## Your task:
Check each line of the material below, and copy it if it holds the string "track".

╭──

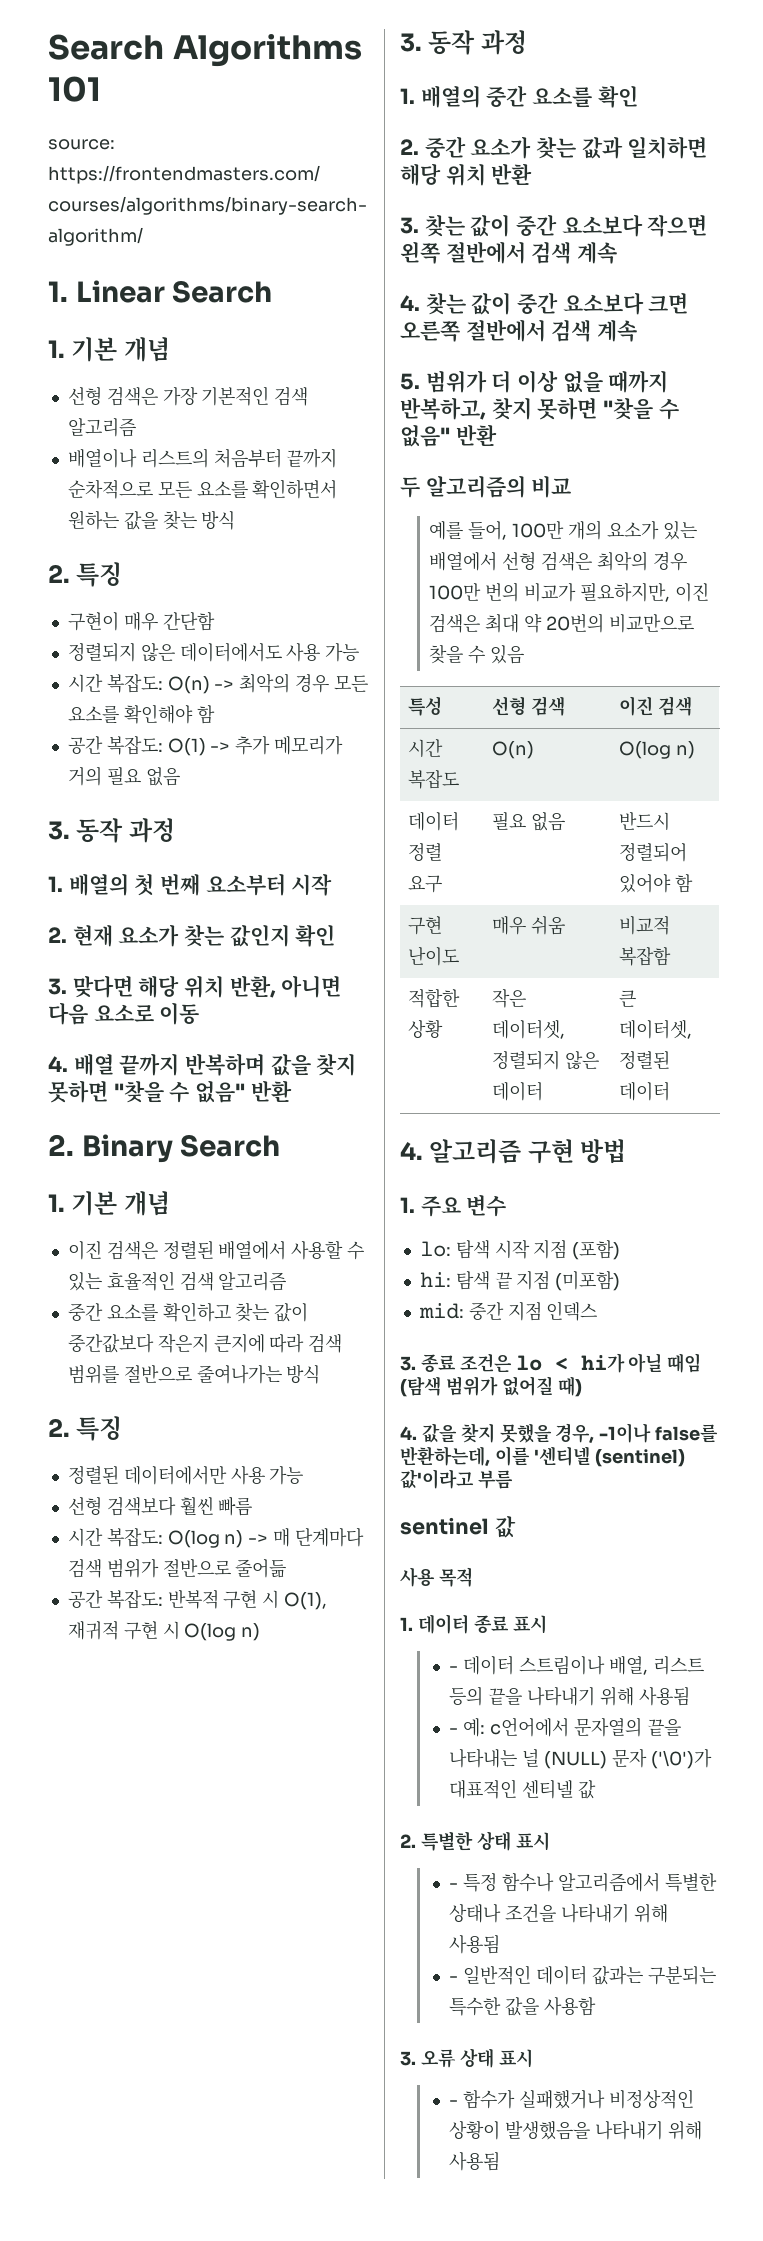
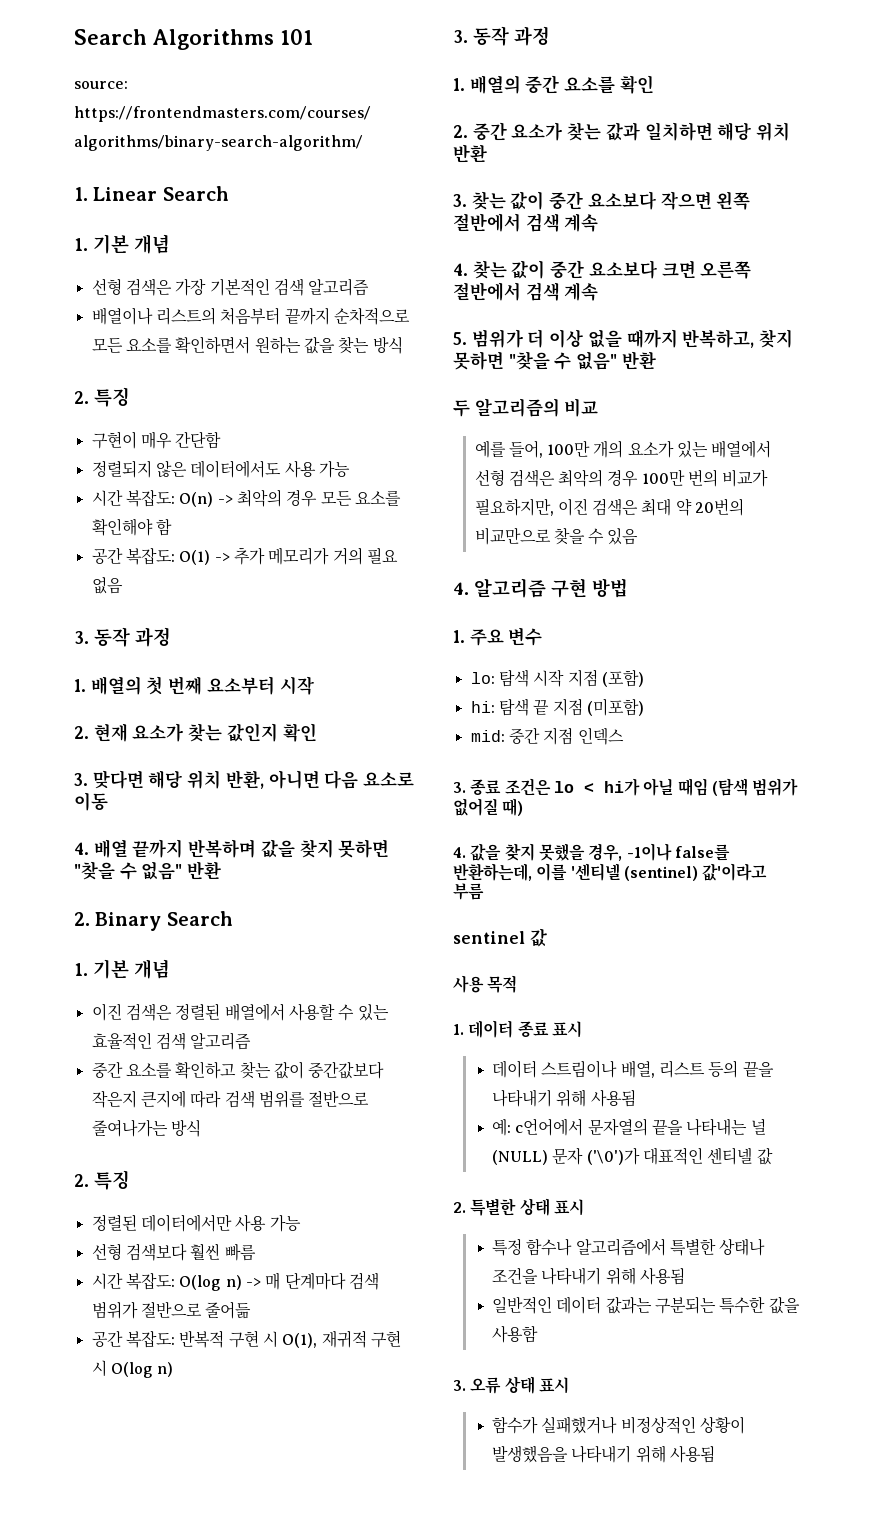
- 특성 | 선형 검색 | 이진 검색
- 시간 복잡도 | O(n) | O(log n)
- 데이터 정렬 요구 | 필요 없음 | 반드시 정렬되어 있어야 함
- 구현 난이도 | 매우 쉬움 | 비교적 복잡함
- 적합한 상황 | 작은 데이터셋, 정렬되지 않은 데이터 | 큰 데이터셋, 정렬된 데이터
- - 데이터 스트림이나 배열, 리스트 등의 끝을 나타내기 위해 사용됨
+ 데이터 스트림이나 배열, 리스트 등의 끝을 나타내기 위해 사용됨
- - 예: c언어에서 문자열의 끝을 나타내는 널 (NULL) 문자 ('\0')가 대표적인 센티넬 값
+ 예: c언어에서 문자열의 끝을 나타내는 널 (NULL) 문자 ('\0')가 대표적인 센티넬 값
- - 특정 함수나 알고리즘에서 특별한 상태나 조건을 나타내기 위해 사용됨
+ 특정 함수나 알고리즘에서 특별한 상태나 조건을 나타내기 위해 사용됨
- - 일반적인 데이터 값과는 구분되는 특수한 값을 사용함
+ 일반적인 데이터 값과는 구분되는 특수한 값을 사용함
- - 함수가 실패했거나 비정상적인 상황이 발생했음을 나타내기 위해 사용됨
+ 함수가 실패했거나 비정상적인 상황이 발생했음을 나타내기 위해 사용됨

╰──
╭──

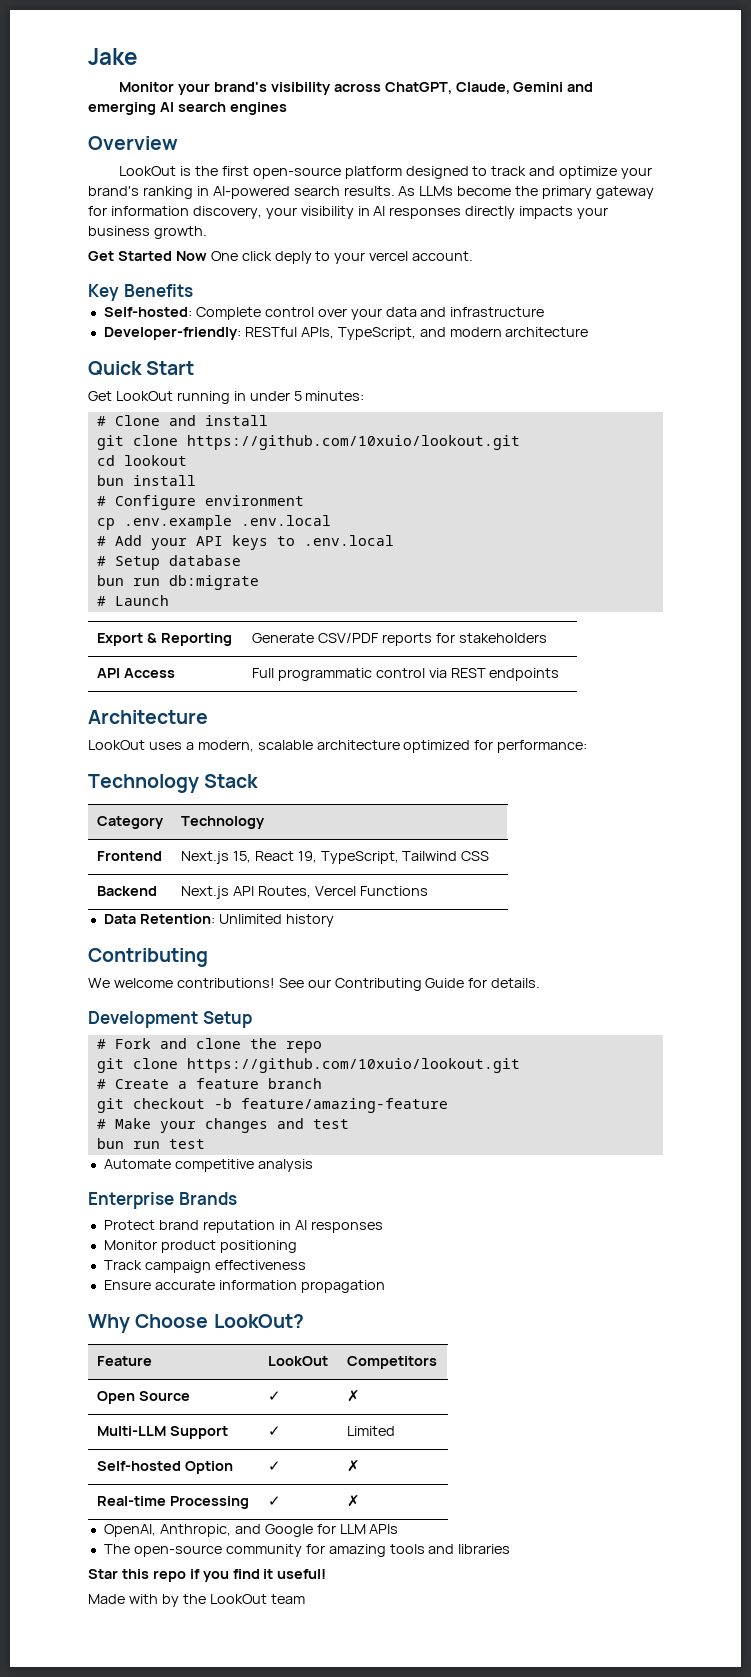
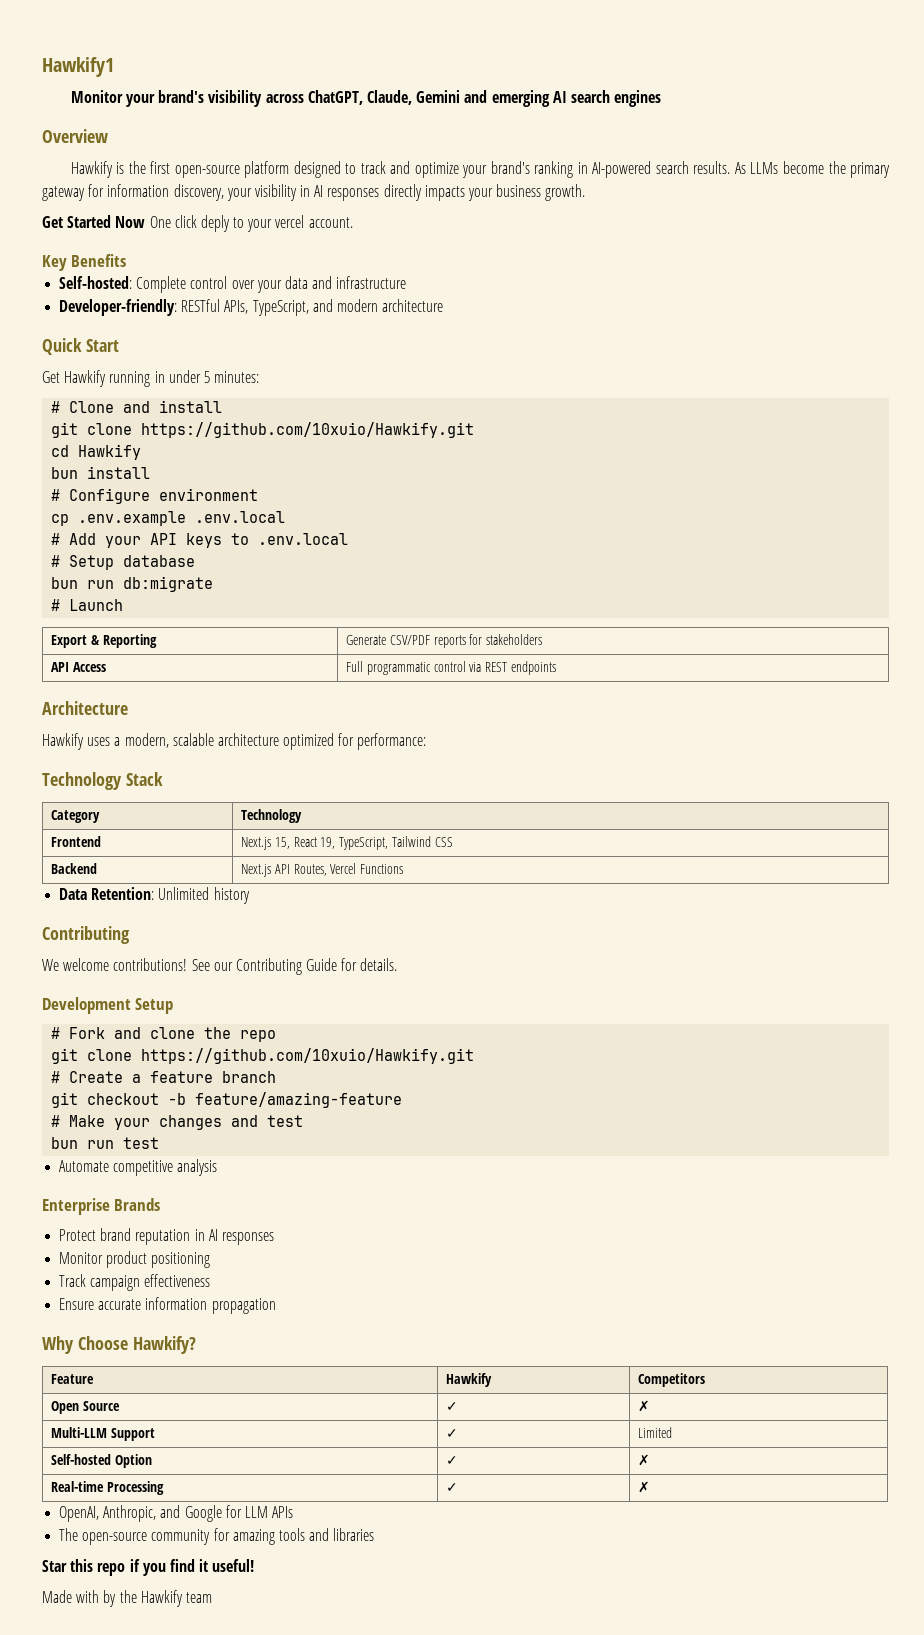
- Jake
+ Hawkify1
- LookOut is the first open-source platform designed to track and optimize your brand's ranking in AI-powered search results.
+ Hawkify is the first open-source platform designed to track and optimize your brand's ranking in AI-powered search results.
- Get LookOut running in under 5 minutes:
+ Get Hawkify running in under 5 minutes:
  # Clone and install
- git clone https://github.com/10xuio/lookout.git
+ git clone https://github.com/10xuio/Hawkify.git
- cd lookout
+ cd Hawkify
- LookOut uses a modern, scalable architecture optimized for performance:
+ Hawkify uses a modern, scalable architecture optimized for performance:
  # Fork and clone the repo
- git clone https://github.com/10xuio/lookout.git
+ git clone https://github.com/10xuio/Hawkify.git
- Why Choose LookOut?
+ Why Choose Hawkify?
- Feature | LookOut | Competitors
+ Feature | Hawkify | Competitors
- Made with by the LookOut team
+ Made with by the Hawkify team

╰──

## Task response:
- LookOut is the first open-source platform designed to track and optimize your brand's ranking in AI-powered search results.
+ Hawkify is the first open-source platform designed to track and optimize your brand's ranking in AI-powered search results.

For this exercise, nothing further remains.